Orthodox and evangelicals agree that the Spirit’s witness through the Bible is the main criterion of the church’s faith. Tradition simply witnesses to, safeguards and corrects itself by the integrity of the biblical message. But Orthodoxy has something more to say. It was the churches of the early centuries (East and West) which decided, piecemeal, which texts constituted the canon of Scripture by recognizing their apostolic origin and content within the worshipping community. Perhaps it would be more accurate to say that it was the Spirit through the canon who embraced the believing community, more than the church embracing the canon. Still, the canon was composed within the context of the believing community by members of the Church, such as St. Paul who (as is often overlooked) belonged to Christ’s body, his church. Scripture was never external to the believing community. This does not mean that Scripture owes it inherent authority to the church, but that the Spirit was inseparably united to the church and its sacred texts. The church functioned as the mediating authority that simply witnessed to the work of God that was already there within its own life.

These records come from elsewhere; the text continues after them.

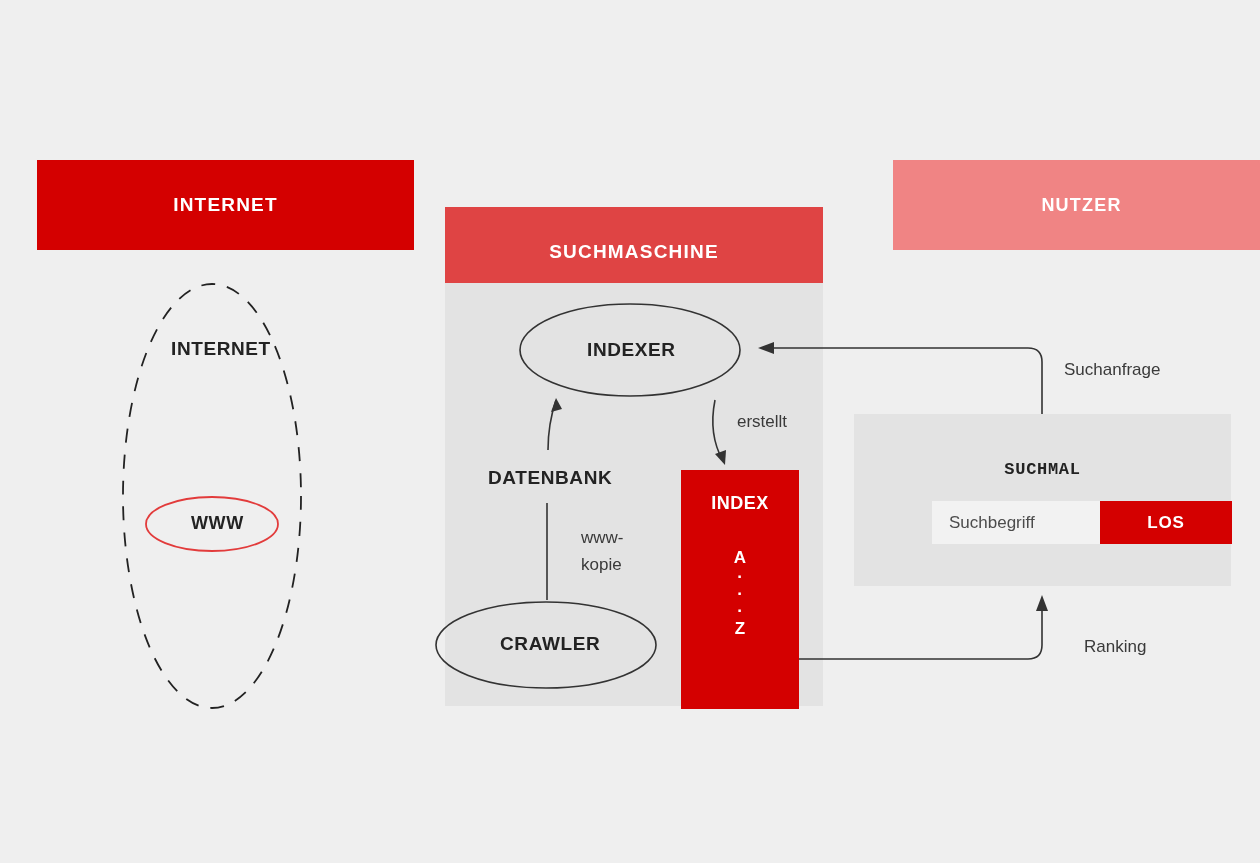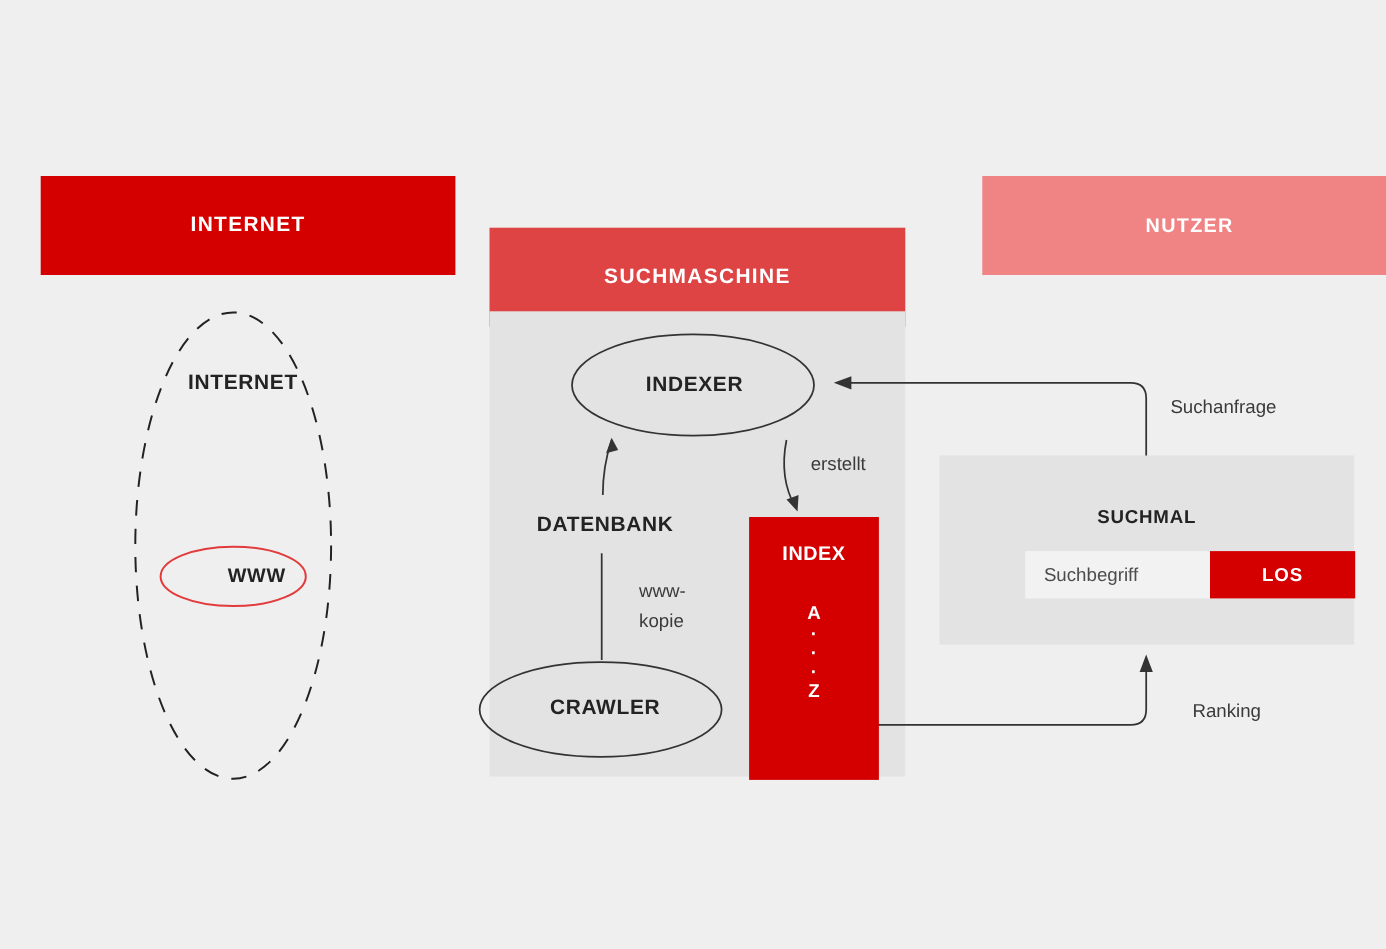--- a/index.html
+++ b/index.html
@@ -72,21 +72,21 @@
   .lbl {
     position: absolute;
     color: #232323;
     white-space: nowrap;
   }
   .lbl-cap {
     font-weight: bold;
     letter-spacing: 0.6px;
   }
   .lbl-internet  { left: 171px; top: 338px; font-size: 19px; }
-  .lbl-www       { left: 191px; top: 513px; font-size: 18px; margin-left: 16px; }
+  .lbl-www       { left: 191px; top: 513px; font-size: 18px; }
   .lbl-indexer   { left: 587px; top: 339px; font-size: 19px; }
   .lbl-datenbank { left: 488px; top: 467px; font-size: 19px; }
   .lbl-crawler   { left: 500px; top: 633px; font-size: 19px; }
   .lbl-erstellt  { left: 737px; top: 412px; font-size: 17px; color: #3a3a3a; }
   .lbl-wwwkopie  { left: 581px; top: 524px; font-size: 17px; color: #3a3a3a; line-height: 27px; }
   .lbl-suchanfrage { left: 1064px; top: 360px; font-size: 17px; color: #3a3a3a; }
   .lbl-ranking   { left: 1084px; top: 637px; font-size: 17px; color: #3a3a3a; text-align: right; }
 
   
   .index-box {
@@ -103,21 +103,21 @@
   .index-letters {
     position: absolute; left: 0; top: 78px; width: 100%;
     font-size: 17px; font-weight: bold; line-height: 20px;
   }
   .index-letters .dot { font-size: 17px; line-height: 17px; }
 
   
   .suchmal-title {
     position: absolute; left: 854px; top: 460px; width: 377px;
     text-align: center; font-size: 17px; font-weight: bold;
-    letter-spacing: 0.7px; color: #232323;
+    letter-spacing: 0.7px; color: #232323; font-family: Liberation Mono, monospace;
   }
   .search-row {
     position: absolute; left: 892px; top: 501px;
     width: 300px; height: 43px; display: flex; margin-left: 40px;
   }
   .search-field {
     flex: 1 1 auto;
     background: #f2f2f2;
     display: flex; align-items: center;
     padding-left: 17px;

So whether they are aware of it or not, every time evangelicals pick up their Bibles, they are relying on the Orthodox Church’s judgment on the colossal issue of canonicity. Often without acknowledging it, they are validating the authority of the Spirit-led tradition as a norm of canonicity that recognized which books were and were not to be considered as Holy Scripture. That same Spirit-led tradition has governed the life of the Orthodox Church over the centuries.

I believe an increasing number of people fascinated with the early church will see that Spirit, Bible, (real, identifiable) churches and tradition were, and are, inseparably united, then as now.


    1 Response to "Why Eastern Orthodoxy? Part 1: Introduction"

    • Salah

      This was a wonderful summary of the relationship between Orthodoxy and Protestant church (es). There is also another critical and major differences between Eastern Orthodox Church and the Western Church; its spirit.
      In Orthodoxy Christ is the Word of God. He is the scriptures of the Church. In another words, Christ resides in the church (if two or three gathered in my name, I will be in their midst). These words are taken “liturgically” not figuratively. Christ is in the midst of His Church. The Church was born in the day of the Pentecost in which the Spirit of God (the Holly Spirit) dissented and filled the Church with God. This is the Kingdom of God, where God dwells in the heart of Man; the Kingdom of God is within you.
      God in the Eastern Church does not reveal Himself to us in a book, but in the depth of our heart. The only work left for man is to prepare his / er heart for the dwelling of the Holy Spirit. We are the new tabernacles of Christ. We dwell in His Kingdom.
      “This is eternal life: that they may know you, the only true God, and Jesus Christ, whom you have sent” (John 17:3).
      Western Christianity invested many efforts in “learning” about God through the scriptures instead of knowing God through the liturgical life of communion with God.
      Christ came to “reveal” God to our hearts.